_WHAT THE TASK ASKS:_ Once the line with "discount: 8% = 89.12 -> 8% = 85.12" is found in the entries below, repeat it and each following line exactly, up to and including the line with "ship to: Beukenstraat". Add no other lines.

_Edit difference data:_
*** Begin section ***
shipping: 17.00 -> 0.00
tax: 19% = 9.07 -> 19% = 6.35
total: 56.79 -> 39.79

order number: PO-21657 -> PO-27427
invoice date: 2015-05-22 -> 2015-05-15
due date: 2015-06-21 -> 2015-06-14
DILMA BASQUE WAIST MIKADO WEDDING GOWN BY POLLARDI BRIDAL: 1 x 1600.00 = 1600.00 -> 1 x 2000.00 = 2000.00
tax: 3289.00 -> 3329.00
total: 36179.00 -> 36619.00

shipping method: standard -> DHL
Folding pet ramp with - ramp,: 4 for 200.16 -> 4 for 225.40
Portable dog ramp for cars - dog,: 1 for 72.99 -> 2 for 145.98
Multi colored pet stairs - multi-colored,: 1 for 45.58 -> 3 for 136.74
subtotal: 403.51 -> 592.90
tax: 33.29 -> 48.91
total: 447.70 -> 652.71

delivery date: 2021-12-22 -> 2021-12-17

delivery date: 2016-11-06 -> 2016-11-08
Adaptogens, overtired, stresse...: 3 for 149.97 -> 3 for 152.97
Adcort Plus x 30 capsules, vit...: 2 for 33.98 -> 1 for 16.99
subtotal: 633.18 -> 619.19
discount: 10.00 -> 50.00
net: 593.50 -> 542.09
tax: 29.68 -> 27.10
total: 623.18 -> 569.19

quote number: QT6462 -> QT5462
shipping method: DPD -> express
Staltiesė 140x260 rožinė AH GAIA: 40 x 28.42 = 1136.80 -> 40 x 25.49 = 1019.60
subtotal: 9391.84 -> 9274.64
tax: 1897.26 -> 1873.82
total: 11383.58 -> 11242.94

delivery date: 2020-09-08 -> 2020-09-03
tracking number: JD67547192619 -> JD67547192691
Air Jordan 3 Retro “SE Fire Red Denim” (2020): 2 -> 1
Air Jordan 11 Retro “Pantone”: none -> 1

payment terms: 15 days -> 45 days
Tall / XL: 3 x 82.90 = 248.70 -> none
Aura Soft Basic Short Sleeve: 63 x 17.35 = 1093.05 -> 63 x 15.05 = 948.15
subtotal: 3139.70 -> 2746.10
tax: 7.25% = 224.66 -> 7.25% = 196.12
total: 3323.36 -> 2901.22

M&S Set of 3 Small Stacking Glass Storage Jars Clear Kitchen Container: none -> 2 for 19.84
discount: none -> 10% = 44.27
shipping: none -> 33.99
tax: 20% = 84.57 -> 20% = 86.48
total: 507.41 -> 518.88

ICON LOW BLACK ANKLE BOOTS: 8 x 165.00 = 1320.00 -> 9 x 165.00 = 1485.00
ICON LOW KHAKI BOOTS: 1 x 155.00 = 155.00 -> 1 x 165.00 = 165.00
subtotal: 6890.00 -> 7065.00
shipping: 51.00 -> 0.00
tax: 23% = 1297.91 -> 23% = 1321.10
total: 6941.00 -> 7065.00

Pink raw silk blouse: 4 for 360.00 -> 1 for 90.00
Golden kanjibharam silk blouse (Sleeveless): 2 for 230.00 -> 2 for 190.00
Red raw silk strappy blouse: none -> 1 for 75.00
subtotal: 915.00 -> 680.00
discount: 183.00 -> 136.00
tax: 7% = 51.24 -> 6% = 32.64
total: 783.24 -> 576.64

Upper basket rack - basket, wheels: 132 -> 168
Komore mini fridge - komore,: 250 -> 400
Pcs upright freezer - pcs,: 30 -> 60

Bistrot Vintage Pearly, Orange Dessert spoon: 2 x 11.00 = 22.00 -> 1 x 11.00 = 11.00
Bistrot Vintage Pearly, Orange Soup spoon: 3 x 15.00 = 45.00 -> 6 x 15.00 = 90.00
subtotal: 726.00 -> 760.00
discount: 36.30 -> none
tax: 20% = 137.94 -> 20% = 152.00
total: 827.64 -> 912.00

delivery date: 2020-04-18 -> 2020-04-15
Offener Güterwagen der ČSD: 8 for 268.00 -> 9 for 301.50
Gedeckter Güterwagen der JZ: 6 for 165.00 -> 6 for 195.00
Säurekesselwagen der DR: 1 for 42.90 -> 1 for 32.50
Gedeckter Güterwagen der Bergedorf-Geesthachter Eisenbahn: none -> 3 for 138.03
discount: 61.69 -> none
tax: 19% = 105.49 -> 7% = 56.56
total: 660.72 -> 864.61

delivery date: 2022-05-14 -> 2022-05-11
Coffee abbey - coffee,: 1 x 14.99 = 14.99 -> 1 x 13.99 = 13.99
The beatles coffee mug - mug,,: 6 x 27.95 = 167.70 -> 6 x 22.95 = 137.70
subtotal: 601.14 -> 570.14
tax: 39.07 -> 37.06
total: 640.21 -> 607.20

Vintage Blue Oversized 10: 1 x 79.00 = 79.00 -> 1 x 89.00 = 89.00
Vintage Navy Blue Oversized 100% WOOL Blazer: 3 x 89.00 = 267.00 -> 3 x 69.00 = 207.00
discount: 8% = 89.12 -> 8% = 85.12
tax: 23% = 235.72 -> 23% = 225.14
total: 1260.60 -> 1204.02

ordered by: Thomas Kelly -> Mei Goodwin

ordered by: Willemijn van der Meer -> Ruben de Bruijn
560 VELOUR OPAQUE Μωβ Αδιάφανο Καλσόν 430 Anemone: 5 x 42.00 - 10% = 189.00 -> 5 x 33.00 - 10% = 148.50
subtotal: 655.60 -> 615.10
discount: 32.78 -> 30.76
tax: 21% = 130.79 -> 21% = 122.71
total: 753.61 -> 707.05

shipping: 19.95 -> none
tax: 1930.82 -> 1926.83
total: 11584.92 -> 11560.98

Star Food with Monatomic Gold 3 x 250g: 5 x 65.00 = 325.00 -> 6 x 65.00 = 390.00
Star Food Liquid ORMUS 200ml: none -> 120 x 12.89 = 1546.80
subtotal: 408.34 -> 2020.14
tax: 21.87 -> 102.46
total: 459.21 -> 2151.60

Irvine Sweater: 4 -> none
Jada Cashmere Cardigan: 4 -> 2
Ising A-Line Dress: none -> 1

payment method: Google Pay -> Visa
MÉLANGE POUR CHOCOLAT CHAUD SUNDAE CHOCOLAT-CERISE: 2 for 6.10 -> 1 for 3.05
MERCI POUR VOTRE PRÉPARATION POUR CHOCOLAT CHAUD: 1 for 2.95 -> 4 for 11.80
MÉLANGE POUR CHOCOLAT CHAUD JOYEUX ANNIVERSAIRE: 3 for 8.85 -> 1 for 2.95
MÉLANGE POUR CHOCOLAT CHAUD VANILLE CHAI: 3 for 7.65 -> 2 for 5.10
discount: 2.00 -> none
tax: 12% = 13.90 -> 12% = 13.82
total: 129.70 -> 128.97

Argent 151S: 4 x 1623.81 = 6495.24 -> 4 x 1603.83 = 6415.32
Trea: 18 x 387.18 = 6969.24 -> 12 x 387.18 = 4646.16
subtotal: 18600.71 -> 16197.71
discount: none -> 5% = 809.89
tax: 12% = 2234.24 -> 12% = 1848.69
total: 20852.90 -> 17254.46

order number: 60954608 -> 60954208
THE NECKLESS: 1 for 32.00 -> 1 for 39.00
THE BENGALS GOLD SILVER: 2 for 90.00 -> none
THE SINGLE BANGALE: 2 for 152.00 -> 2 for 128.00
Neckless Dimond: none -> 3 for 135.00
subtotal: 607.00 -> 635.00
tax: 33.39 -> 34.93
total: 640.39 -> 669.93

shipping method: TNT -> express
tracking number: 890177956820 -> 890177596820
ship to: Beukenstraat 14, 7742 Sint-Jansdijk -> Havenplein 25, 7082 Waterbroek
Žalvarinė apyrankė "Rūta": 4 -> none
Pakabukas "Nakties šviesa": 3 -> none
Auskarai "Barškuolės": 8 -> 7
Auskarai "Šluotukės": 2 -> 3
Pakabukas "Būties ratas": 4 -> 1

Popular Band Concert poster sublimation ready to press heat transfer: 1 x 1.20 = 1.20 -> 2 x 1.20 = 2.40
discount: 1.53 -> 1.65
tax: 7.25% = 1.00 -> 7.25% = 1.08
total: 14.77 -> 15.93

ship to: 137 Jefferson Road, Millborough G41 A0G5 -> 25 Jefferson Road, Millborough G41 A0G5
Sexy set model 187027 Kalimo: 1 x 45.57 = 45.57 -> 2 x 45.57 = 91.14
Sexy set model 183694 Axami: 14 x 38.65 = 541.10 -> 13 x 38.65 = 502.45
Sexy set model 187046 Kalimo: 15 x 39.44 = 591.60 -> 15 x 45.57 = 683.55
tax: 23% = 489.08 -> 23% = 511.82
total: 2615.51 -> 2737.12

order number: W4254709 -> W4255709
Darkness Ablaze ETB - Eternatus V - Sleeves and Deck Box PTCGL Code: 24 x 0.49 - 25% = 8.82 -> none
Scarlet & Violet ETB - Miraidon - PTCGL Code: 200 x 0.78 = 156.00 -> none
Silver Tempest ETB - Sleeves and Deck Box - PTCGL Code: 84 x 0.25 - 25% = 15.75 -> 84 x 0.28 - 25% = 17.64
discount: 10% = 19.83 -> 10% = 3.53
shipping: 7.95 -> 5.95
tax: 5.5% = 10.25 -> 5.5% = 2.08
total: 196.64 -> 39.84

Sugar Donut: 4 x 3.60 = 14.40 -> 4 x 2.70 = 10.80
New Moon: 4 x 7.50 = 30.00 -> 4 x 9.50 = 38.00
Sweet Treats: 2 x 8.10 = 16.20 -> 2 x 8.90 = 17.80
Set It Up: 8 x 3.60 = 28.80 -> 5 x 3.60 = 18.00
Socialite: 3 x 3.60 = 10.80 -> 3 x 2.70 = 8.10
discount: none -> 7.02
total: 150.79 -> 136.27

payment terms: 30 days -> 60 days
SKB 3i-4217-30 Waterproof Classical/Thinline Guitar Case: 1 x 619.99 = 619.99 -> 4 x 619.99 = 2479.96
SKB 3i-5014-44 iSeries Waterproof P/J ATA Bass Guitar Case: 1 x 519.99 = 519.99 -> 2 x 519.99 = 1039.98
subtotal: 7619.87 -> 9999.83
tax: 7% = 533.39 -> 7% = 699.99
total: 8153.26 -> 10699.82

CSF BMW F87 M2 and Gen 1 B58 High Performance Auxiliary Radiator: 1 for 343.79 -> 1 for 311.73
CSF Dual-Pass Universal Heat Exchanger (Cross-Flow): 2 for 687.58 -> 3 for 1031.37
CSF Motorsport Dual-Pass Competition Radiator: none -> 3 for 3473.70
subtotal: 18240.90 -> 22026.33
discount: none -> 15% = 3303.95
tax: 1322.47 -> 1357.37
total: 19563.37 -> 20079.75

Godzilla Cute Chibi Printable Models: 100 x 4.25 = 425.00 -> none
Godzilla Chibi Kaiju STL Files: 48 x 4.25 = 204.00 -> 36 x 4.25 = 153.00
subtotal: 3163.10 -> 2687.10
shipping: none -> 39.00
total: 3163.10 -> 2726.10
*** End section ***
_RESULT OF THIS EXERCISE:_
discount: 8% = 89.12 -> 8% = 85.12
tax: 23% = 235.72 -> 23% = 225.14
total: 1260.60 -> 1204.02

ordered by: Thomas Kelly -> Mei Goodwin

ordered by: Willemijn van der Meer -> Ruben de Bruijn
560 VELOUR OPAQUE Μωβ Αδιάφανο Καλσόν 430 Anemone: 5 x 42.00 - 10% = 189.00 -> 5 x 33.00 - 10% = 148.50
subtotal: 655.60 -> 615.10
discount: 32.78 -> 30.76
tax: 21% = 130.79 -> 21% = 122.71
total: 753.61 -> 707.05

shipping: 19.95 -> none
tax: 1930.82 -> 1926.83
total: 11584.92 -> 11560.98

Star Food with Monatomic Gold 3 x 250g: 5 x 65.00 = 325.00 -> 6 x 65.00 = 390.00
Star Food Liquid ORMUS 200ml: none -> 120 x 12.89 = 1546.80
subtotal: 408.34 -> 2020.14
tax: 21.87 -> 102.46
total: 459.21 -> 2151.60

Irvine Sweater: 4 -> none
Jada Cashmere Cardigan: 4 -> 2
Ising A-Line Dress: none -> 1

payment method: Google Pay -> Visa
MÉLANGE POUR CHOCOLAT CHAUD SUNDAE CHOCOLAT-CERISE: 2 for 6.10 -> 1 for 3.05
MERCI POUR VOTRE PRÉPARATION POUR CHOCOLAT CHAUD: 1 for 2.95 -> 4 for 11.80
MÉLANGE POUR CHOCOLAT CHAUD JOYEUX ANNIVERSAIRE: 3 for 8.85 -> 1 for 2.95
MÉLANGE POUR CHOCOLAT CHAUD VANILLE CHAI: 3 for 7.65 -> 2 for 5.10
discount: 2.00 -> none
tax: 12% = 13.90 -> 12% = 13.82
total: 129.70 -> 128.97

Argent 151S: 4 x 1623.81 = 6495.24 -> 4 x 1603.83 = 6415.32
Trea: 18 x 387.18 = 6969.24 -> 12 x 387.18 = 4646.16
subtotal: 18600.71 -> 16197.71
discount: none -> 5% = 809.89
tax: 12% = 2234.24 -> 12% = 1848.69
total: 20852.90 -> 17254.46

order number: 60954608 -> 60954208
THE NECKLESS: 1 for 32.00 -> 1 for 39.00
THE BENGALS GOLD SILVER: 2 for 90.00 -> none
THE SINGLE BANGALE: 2 for 152.00 -> 2 for 128.00
Neckless Dimond: none -> 3 for 135.00
subtotal: 607.00 -> 635.00
tax: 33.39 -> 34.93
total: 640.39 -> 669.93

shipping method: TNT -> express
tracking number: 890177956820 -> 890177596820
ship to: Beukenstraat 14, 7742 Sint-Jansdijk -> Havenplein 25, 7082 Waterbroek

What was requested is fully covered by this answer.